Yes, thought Sarah. Tell him. She could listen. She could make the elixir of life for Pols. So what if it was a curse? She could keep Pollina with her for a little longer.
She would go through this door. She would join her body with Philippine’s and she would know how to make the cure for Pollina. Or she would force Philippine to help her. To help her truly this time. Philippine would not refuse her.
“But it is my time,” she heard Philippine say. “It is simply my time. I am ready. I have had my last dream.”
“What was it?” Ferdinand curled his large frame around his wife’s, and pulled her head onto his chest. “Tell me your dream.”
“A mother’s wish was denied, but she suffers no more,” said Philippine. “A giant has been given a choice. And now someone who is loved can be helped. But the journey to that is not finished. I have no answers for her. She must find them herself.”
“Ah, my dear . . . I don’t understand.”
But I do, thought Sarah, slumping against the door, the strength going out of her limbs. She had to crawl toward the next door. Drag herself up to look through the keyhole.
Sarah cried out.
It was her father.
She thought she had forgotten what he really looked like; that the original had long been replaced by photographs in her memory; that she could not really recall his particular scent, or the feel of his arms, or his laugh, or the color of his eyes.

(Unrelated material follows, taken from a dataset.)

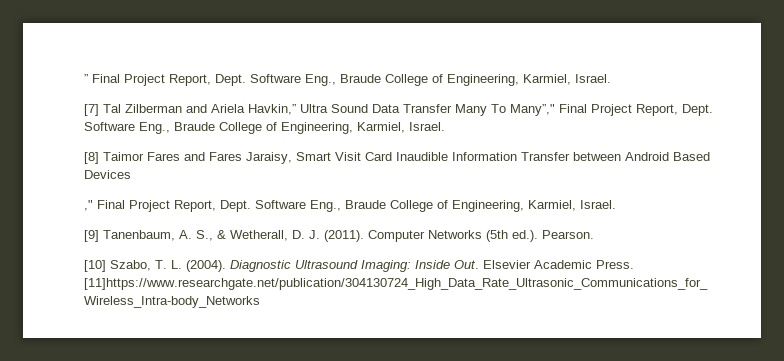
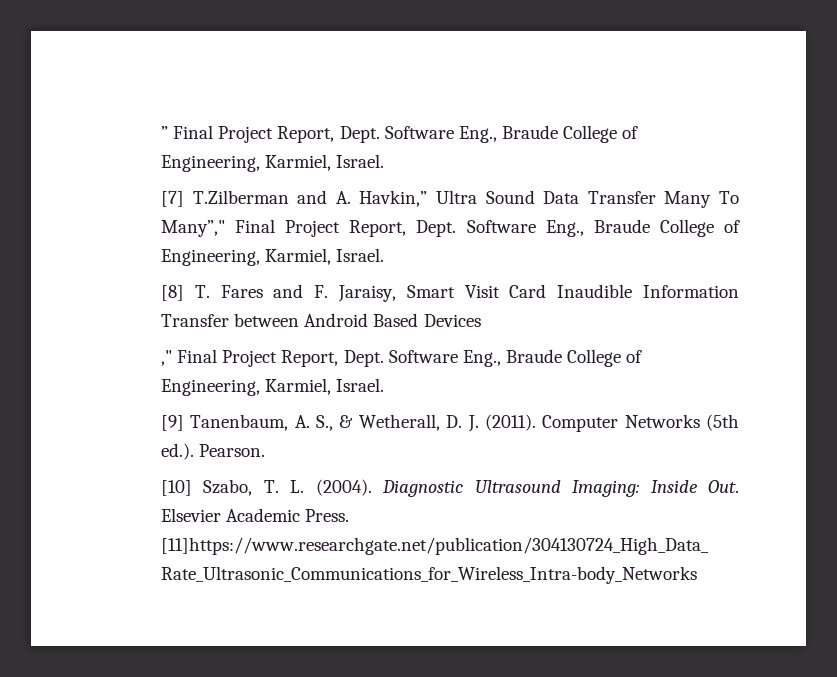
- [7] Tal Zilberman and Ariela Havkin,” Ultra Sound Data Transfer Many To Many”," Final Project Report, Dept.
+ [7] T.Zilberman and A. Havkin,” Ultra Sound Data Transfer Many To Many”," Final Project Report, Dept.
- [8] Taimor Fares and Fares Jaraisy, Smart Visit Card Inaudible Information Transfer between Android Based Devices
+ [8] T. Fares and F. Jaraisy, Smart Visit Card Inaudible Information Transfer between Android Based Devices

But she could. It was too painful to remember. And too dear to forget.
Her dad was seated in the old green tweed armchair that had been “his” chair in their old house, the house they had sold after his death. On the table next to him was a bowl of walnuts, a cup of tea, and a transistor radio, the one he carried about with him in the garage, tuned to the classical station. He was listening now to Itzhak Perlman playing Beethoven. Dad loved walnuts, loved the violin, loved Beethoven, loved that green chair. If he was sitting in that green chair then it meant he had finished work for the day, which meant it was late, because he worked so hard, all day, and his hands were so callused, and he never got enough rest, enough sleep, enough of the pleasures in life, because he was working, and saving, saving for her, for her music lessons, and her education, saving for a day in his future when he could sit in his green chair and maybe listen to Sarah on the radio, and that day would never come because he had been killed in a car crash and all the music had stopped for him on that day. And somewhere in her, too, the music had stopped. Not the music of others, but her own music. She had never stopped studying music but she had stopped wanting to perform it, or write it. For whom would she write, if not for her father?

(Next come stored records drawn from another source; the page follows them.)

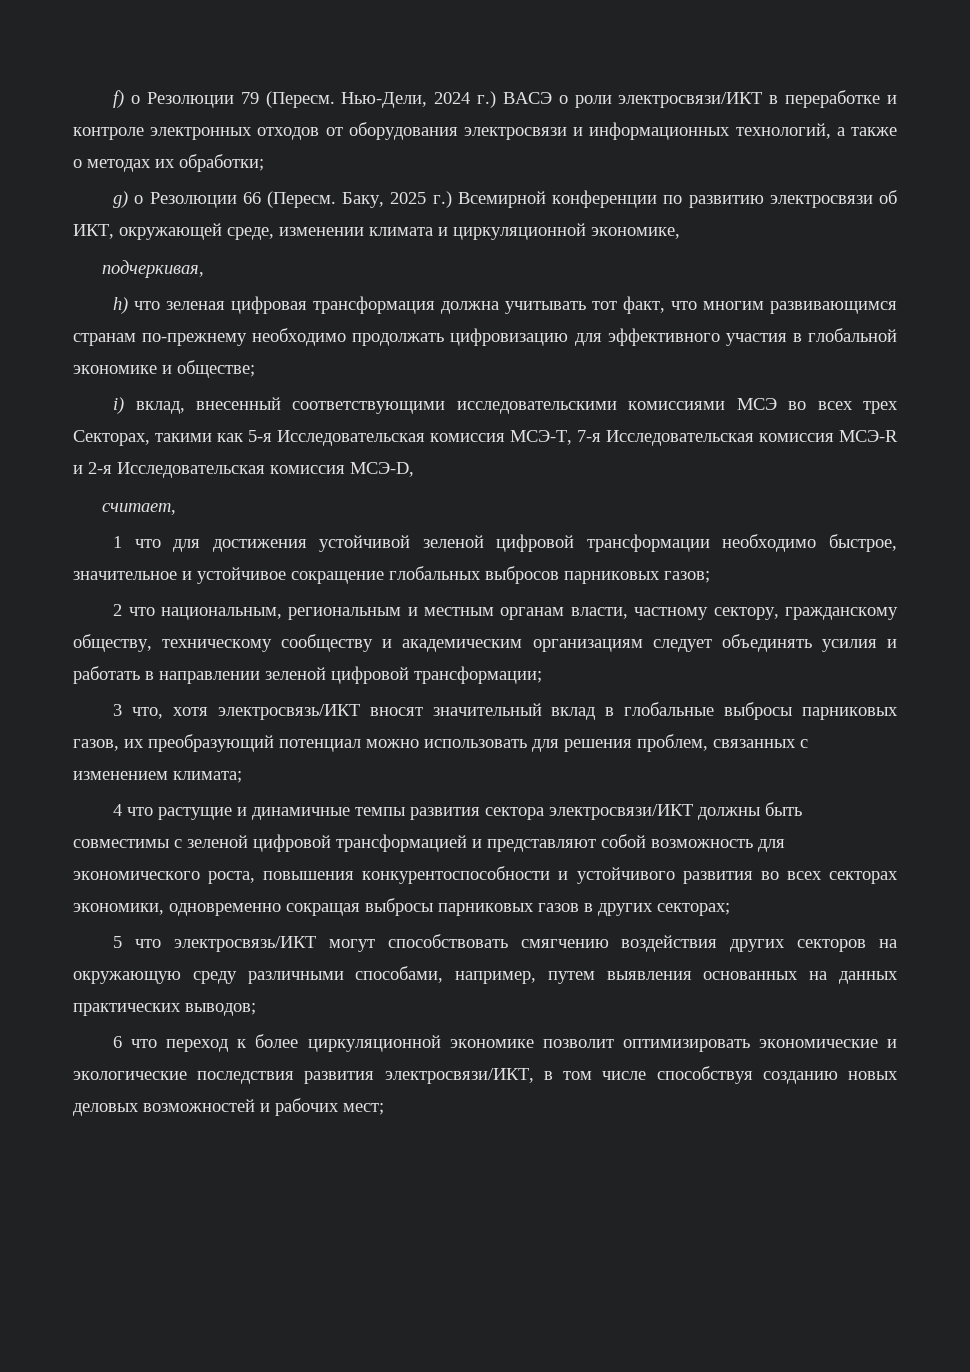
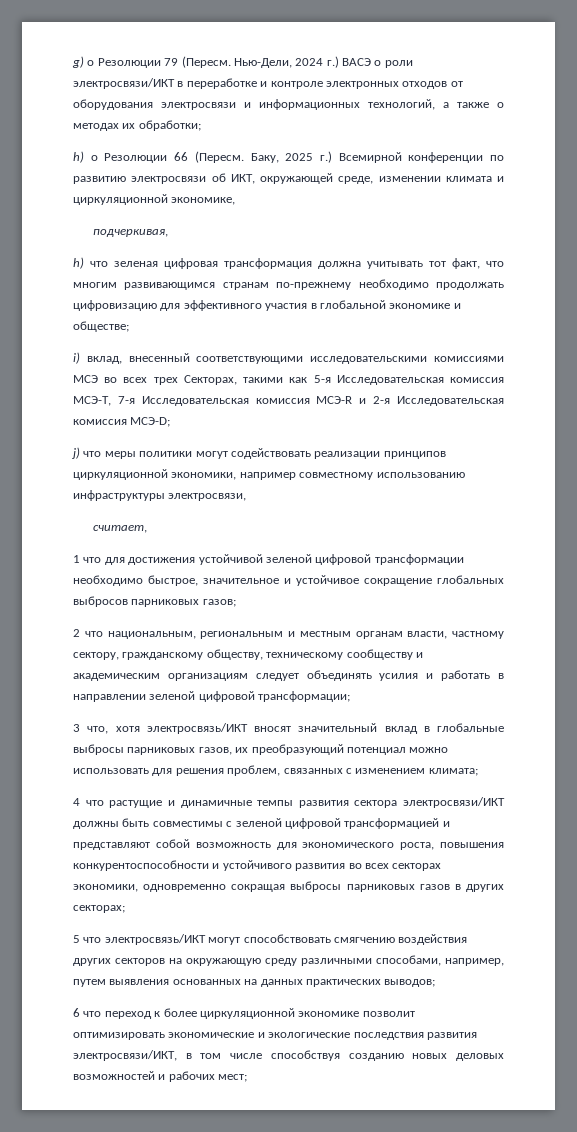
- f) о Резолюции 79 (Пересм.
+ g) о Резолюции 79 (Пересм.
- g) о Резолюции 66 (Пересм.
+ h) о Резолюции 66 (Пересм.
- i) вклад, внесенный соответствующими исследовательскими комиссиями МСЭ во всех трех Секторах, такими как 5-я Исследовательская комиссия МСЭ-Т, 7-я Исследовательская комиссия МСЭ-R и 2-я Исследовательская комиссия МСЭ-D,
+ i) вклад, внесенный соответствующими исследовательскими комиссиями МСЭ во всех трех Секторах, такими как 5-я Исследовательская комиссия МСЭ-Т, 7-я Исследовательская комиссия МСЭ-R и 2-я Исследовательская комиссия МСЭ-D;
+ j) что меры политики могут содействовать реализации принципов циркуляционной экономики, например совместному использованию инфраструктуры электросвязи,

Sarah, kneeling by the keyhole, drew in a ragged sob. She could open this door, and she could kneel at her father’s feet and feel his rough hands in her hair. She could hear him say that he loved her, but, more important, she could say it to him.
I love you, Dad. Dad, I love you.
If she opened the door now, would she be a child again? Would she be able to change time? Stop him from driving on February fifth, when the roads were so icy? Save him?
Everything would be different. Everything.
“Sarah?”
It was Pollina. Pollina who was struggling to sit up, to stand. For a moment, Sarah could only watch her. How could she leave her father? How could she make this choice? And then Pollina stretched out a hand, feebly, and moved blindly toward her, flailing and unsteady.
Sarah knew Pollina would not say “Help me.”
And so Sarah staggered to her feet and grabbed Pollina by the hand and crashed through the fourth door.